(Brief) Using the records below, copy exactly the part that opens with the line holding "Nos 1938 family - nos, grace: 2 -> 1" and closes with the line holding "Greenlee RT-10 Rope", minus the pictures.

(Records)
------

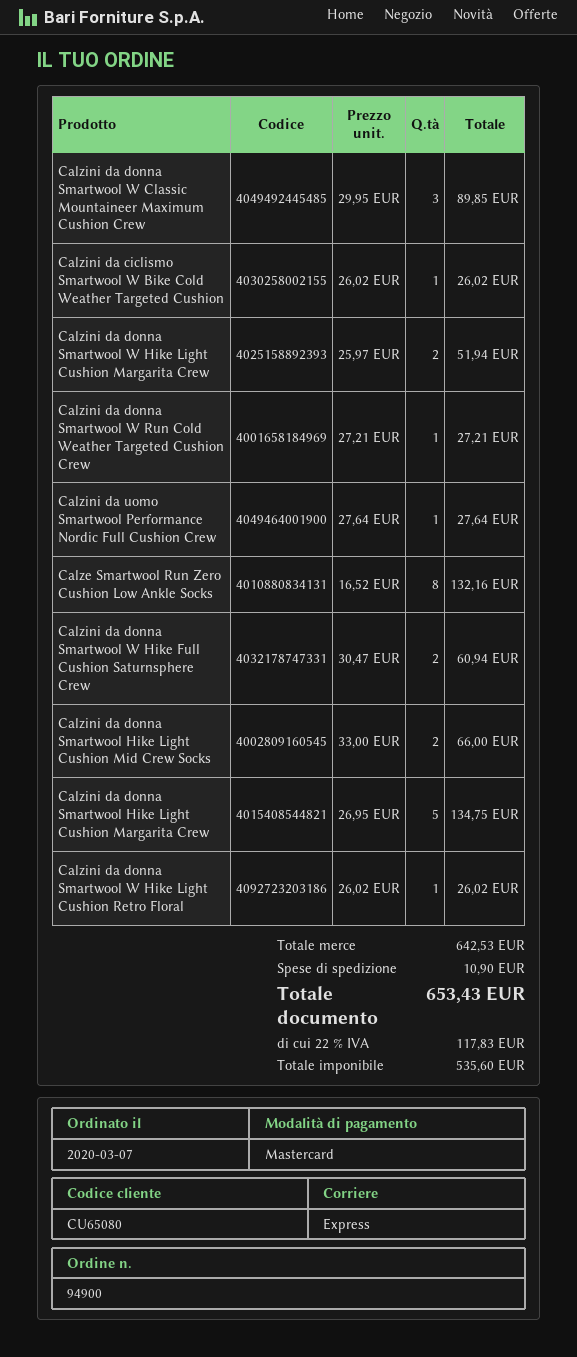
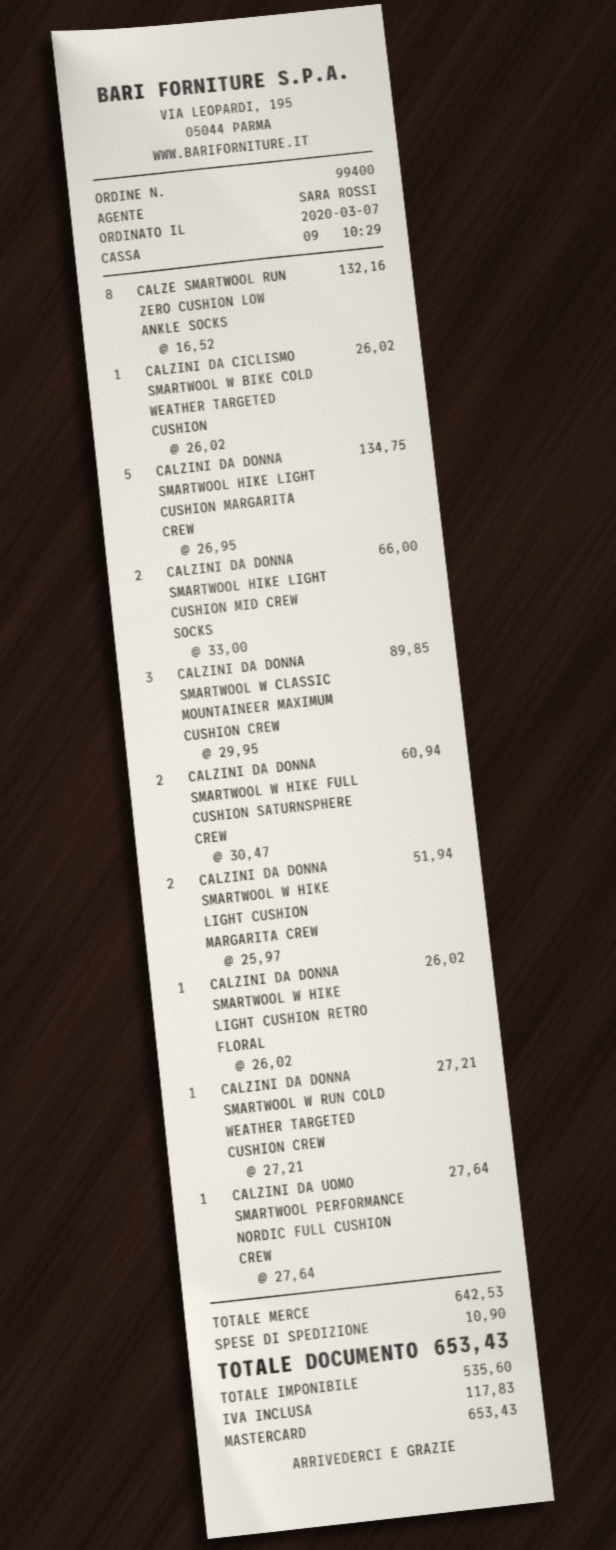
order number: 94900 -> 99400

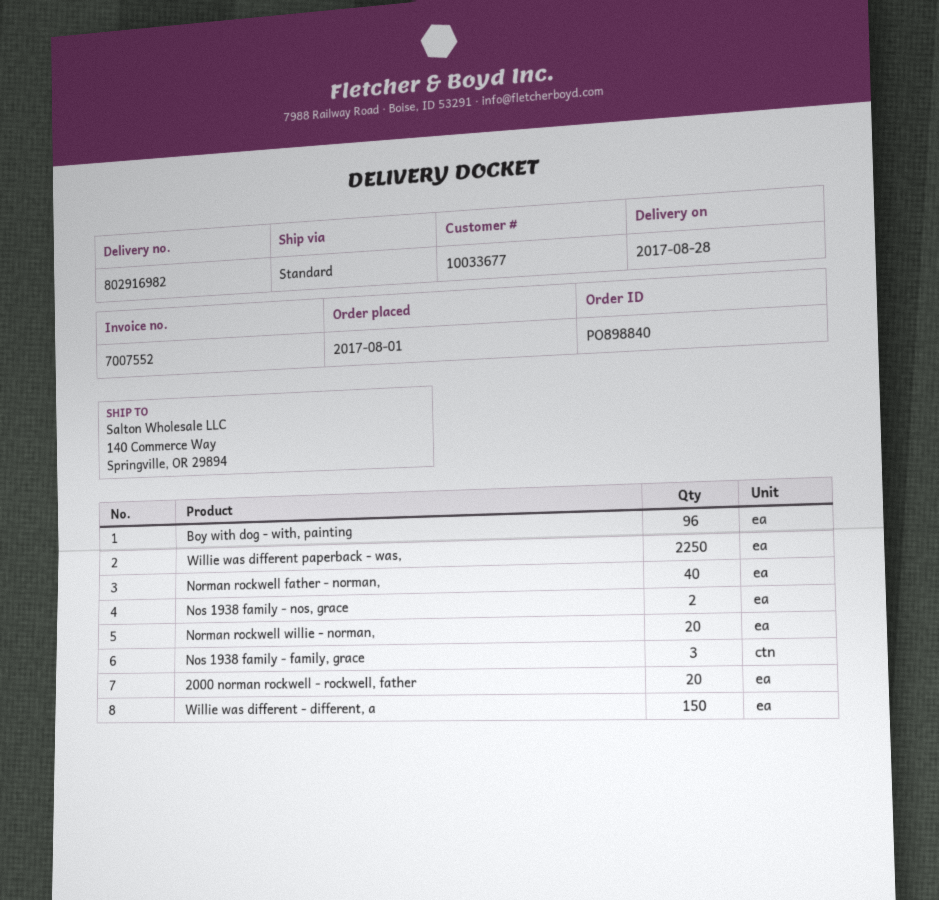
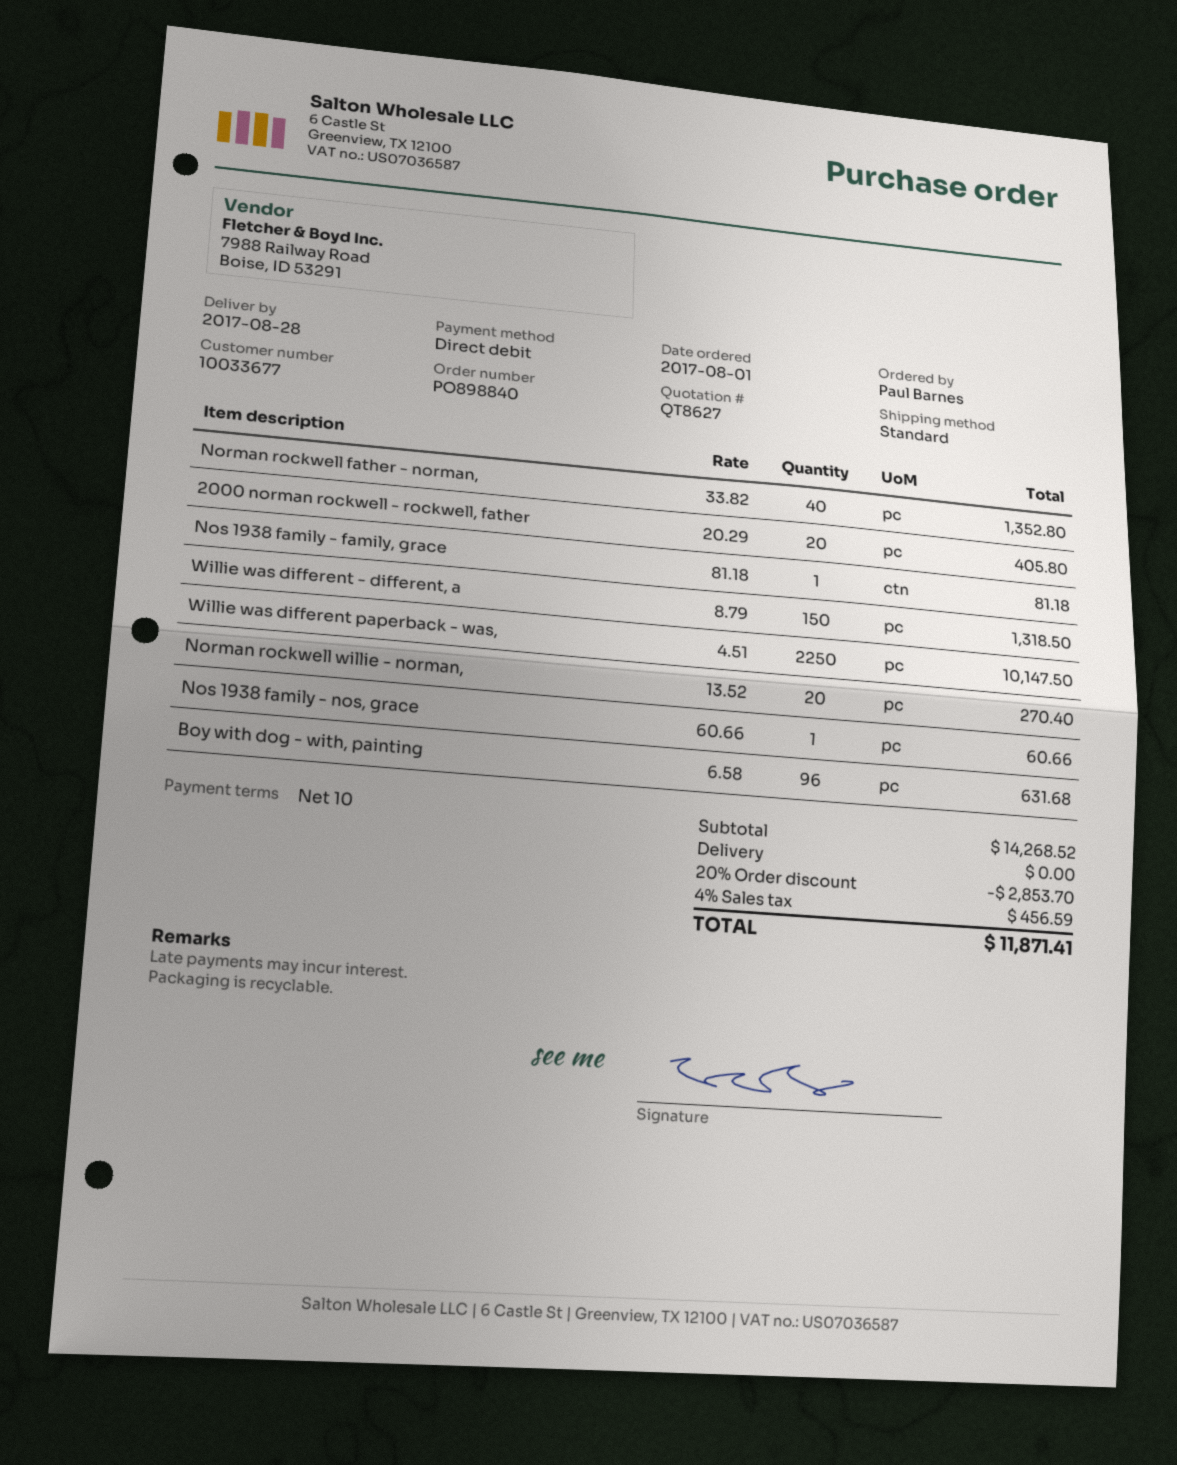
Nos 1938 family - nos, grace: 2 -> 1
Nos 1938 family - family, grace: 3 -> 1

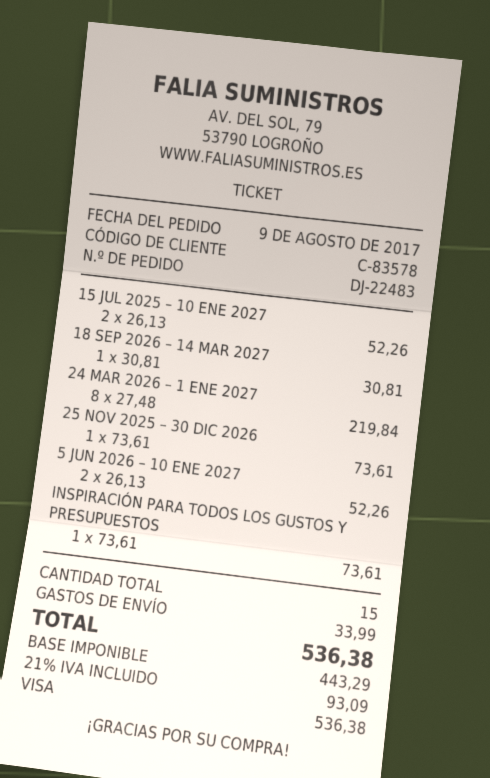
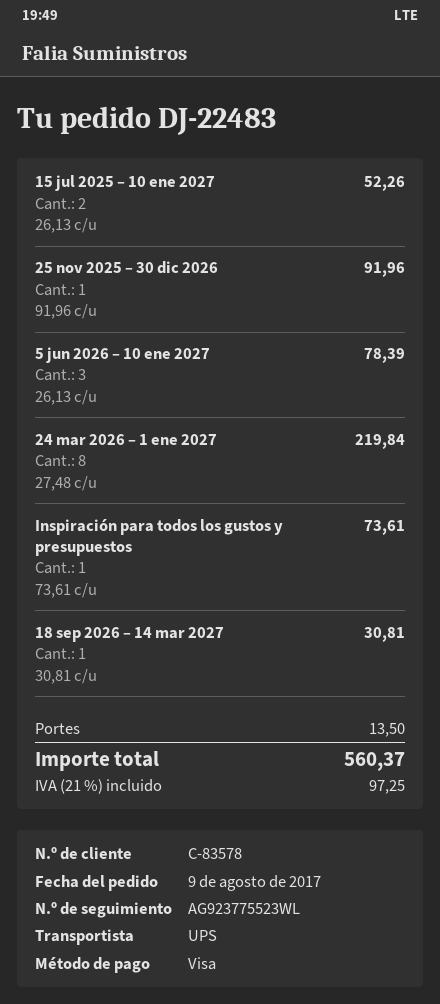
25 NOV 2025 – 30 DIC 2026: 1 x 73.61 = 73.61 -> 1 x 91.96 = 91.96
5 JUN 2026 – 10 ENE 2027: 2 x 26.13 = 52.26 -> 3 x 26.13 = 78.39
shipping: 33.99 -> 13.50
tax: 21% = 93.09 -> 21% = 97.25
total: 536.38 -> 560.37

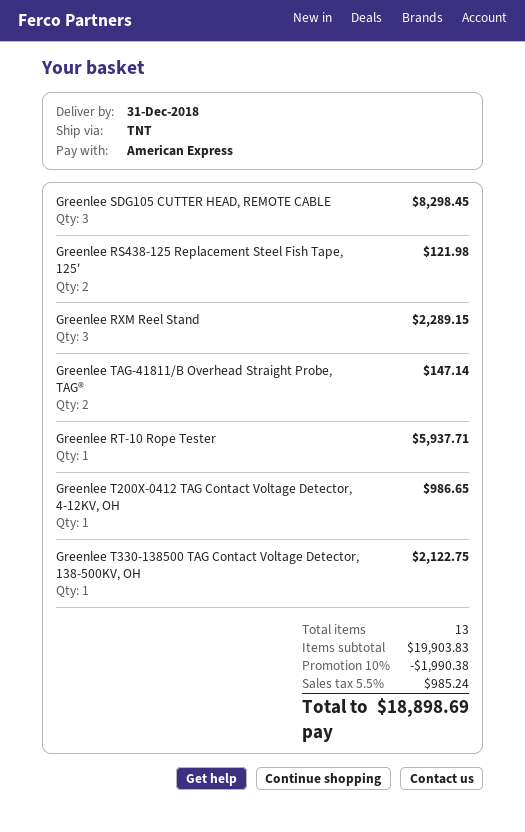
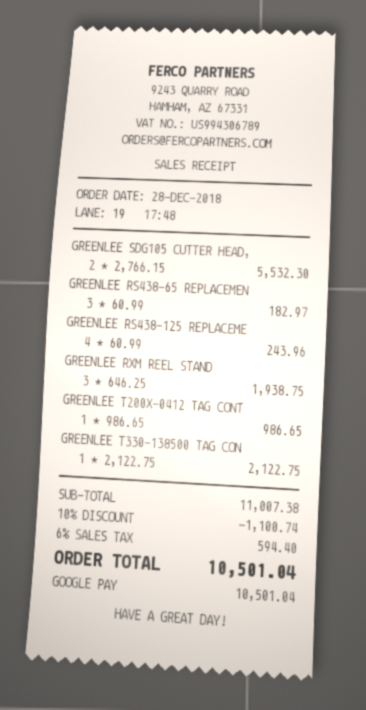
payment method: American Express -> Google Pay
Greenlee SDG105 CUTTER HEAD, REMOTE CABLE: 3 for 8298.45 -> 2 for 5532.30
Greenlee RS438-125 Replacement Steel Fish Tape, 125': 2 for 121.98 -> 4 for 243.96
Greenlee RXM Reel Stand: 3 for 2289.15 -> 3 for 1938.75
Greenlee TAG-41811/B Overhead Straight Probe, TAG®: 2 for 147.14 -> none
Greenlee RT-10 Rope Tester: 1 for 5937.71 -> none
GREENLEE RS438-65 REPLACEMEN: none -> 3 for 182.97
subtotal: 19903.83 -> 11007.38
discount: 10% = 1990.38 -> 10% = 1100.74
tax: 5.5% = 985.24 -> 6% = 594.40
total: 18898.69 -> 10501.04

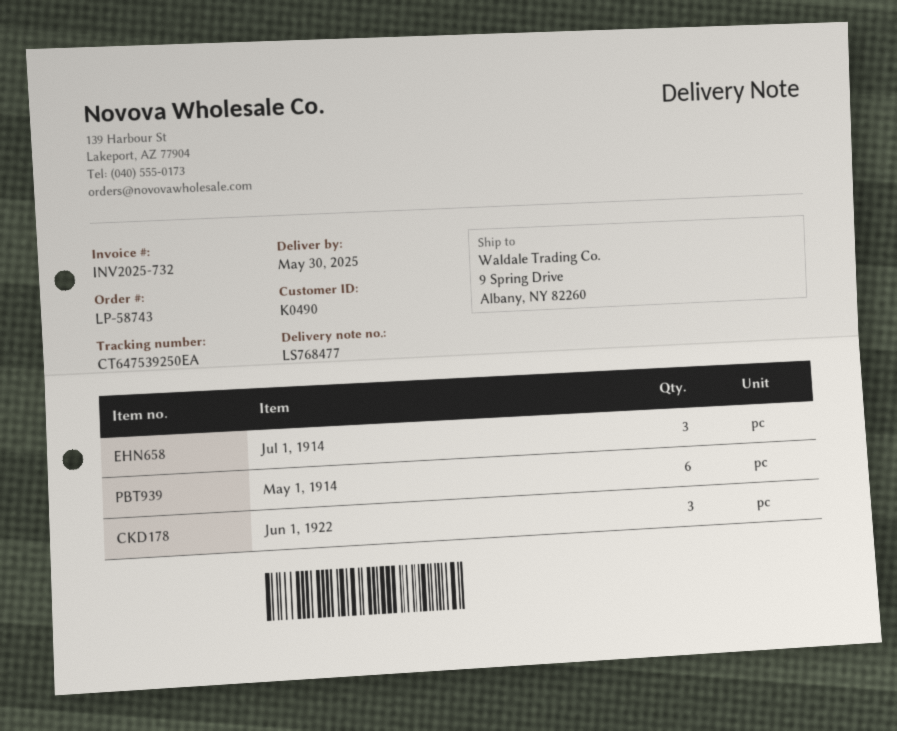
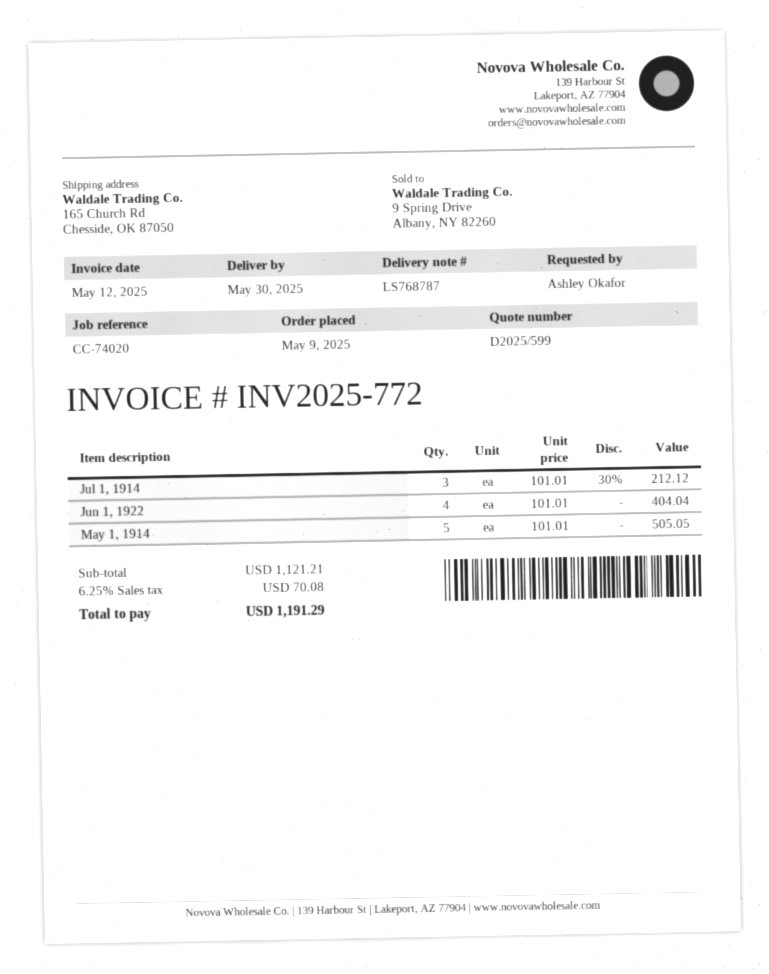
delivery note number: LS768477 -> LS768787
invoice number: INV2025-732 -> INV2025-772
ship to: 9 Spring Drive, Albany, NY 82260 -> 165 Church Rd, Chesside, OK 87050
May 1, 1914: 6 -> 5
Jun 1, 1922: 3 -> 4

------

(Response box)
Nos 1938 family - nos, grace: 2 -> 1
Nos 1938 family - family, grace: 3 -> 1

25 NOV 2025 – 30 DIC 2026: 1 x 73.61 = 73.61 -> 1 x 91.96 = 91.96
5 JUN 2026 – 10 ENE 2027: 2 x 26.13 = 52.26 -> 3 x 26.13 = 78.39
shipping: 33.99 -> 13.50
tax: 21% = 93.09 -> 21% = 97.25
total: 536.38 -> 560.37

payment method: American Express -> Google Pay
Greenlee SDG105 CUTTER HEAD, REMOTE CABLE: 3 for 8298.45 -> 2 for 5532.30
Greenlee RS438-125 Replacement Steel Fish Tape, 125': 2 for 121.98 -> 4 for 243.96
Greenlee RXM Reel Stand: 3 for 2289.15 -> 3 for 1938.75
Greenlee TAG-41811/B Overhead Straight Probe, TAG®: 2 for 147.14 -> none
Greenlee RT-10 Rope Tester: 1 for 5937.71 -> none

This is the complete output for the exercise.